This is one of the nice things I like about the company I work for. When problems arise, everyone works together to solve the problem and learn why it failed and how to keep it from happening in the future. Sometimes, people are punished or fired when their methods were way outside normal engineering practices or they were intentionally deceptive in their methods. But nothing slows down innovation that making a big show of punishing people who were just trying to do something new.

Here's an interesting website. Learning from Failure, if you'd like to learn more about this.

Sunday, November 06, 2011


Well, we've moved the clocks again. Where sunset was around 5:30 PM yesterday, tonight it was at 4:30 PM. The people who make up these rules (and change them) are not morning people. Well, yes, switching back to Standard Time in the fall is a good thing for morning people. But the whole concept of Daylight Saving Time does nothing for morning people. It was nice to see the Sun at 6:23 AM this morning instead of 7:22 AM as it was the day before. But that's just because we put it back where it should have been.

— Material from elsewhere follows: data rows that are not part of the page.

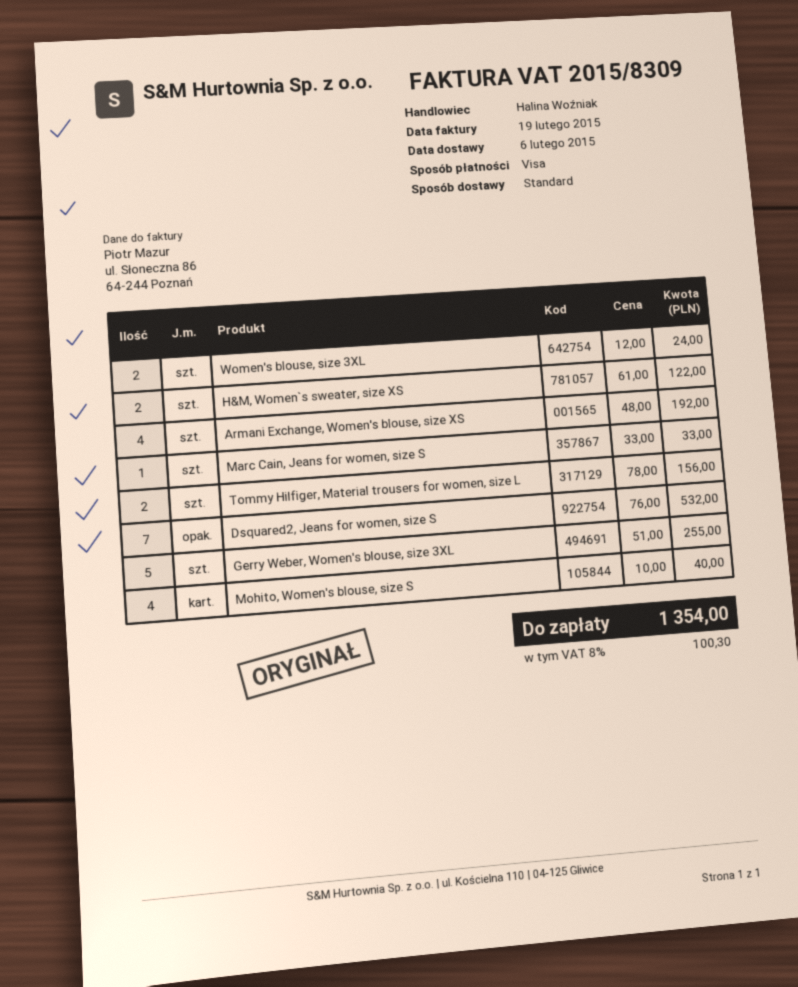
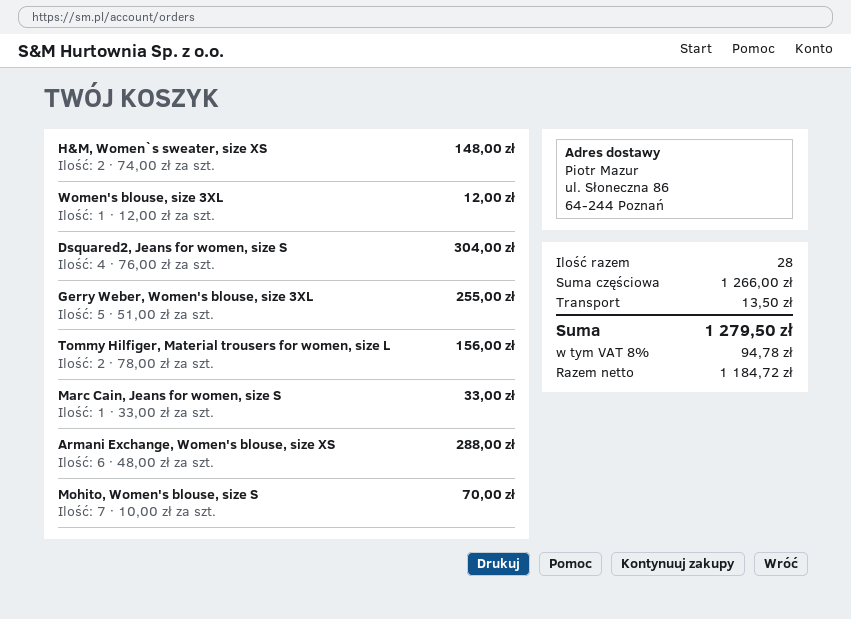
Women's blouse, size 3XL: 2 x 12.00 = 24.00 -> 1 x 12.00 = 12.00
H&M, Women`s sweater, size XS: 2 x 61.00 = 122.00 -> 2 x 74.00 = 148.00
Armani Exchange, Women's blouse, size XS: 4 x 48.00 = 192.00 -> 6 x 48.00 = 288.00
Dsquared2, Jeans for women, size S: 7 x 76.00 = 532.00 -> 4 x 76.00 = 304.00
Mohito, Women's blouse, size S: 4 x 10.00 = 40.00 -> 7 x 10.00 = 70.00
shipping: none -> 13.50
tax: 8% = 100.30 -> 8% = 94.78
total: 1354.00 -> 1279.50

We didn't save any daylight during the summer and we didn't save any energy by changing the rules in 2007 (Congress passed the law in 2005 but didn't enact it until 2007). All switching our clocks twice a year does is disrupt our lives. I've heard people claim that the idea of Daylight Saving Time was to help the farmers but I don't believe that. The animals don't respond to our changing our clocks. My dog got me up at 4:30 AM this morning needing to go out and wanting to eat. Do you think the cows all shifted their schedules this morning when the farmers in Vermont wanted to sleep an hour later?

As a side note - isn't it funny that 500 years after Copernicus first proposed the idea that it was the Earth that orbited the Sun instead of the other way around, we still refer to our first view of the Sun in the morning as Sun Rise and our last view of the Sun in the evening as Sun Set? Even scientific journals and papers use these terms. If you need a good Sunrise and Sunset calculator, you might try the Time and Date site or the National Oceanic and Atmospheric Administration site.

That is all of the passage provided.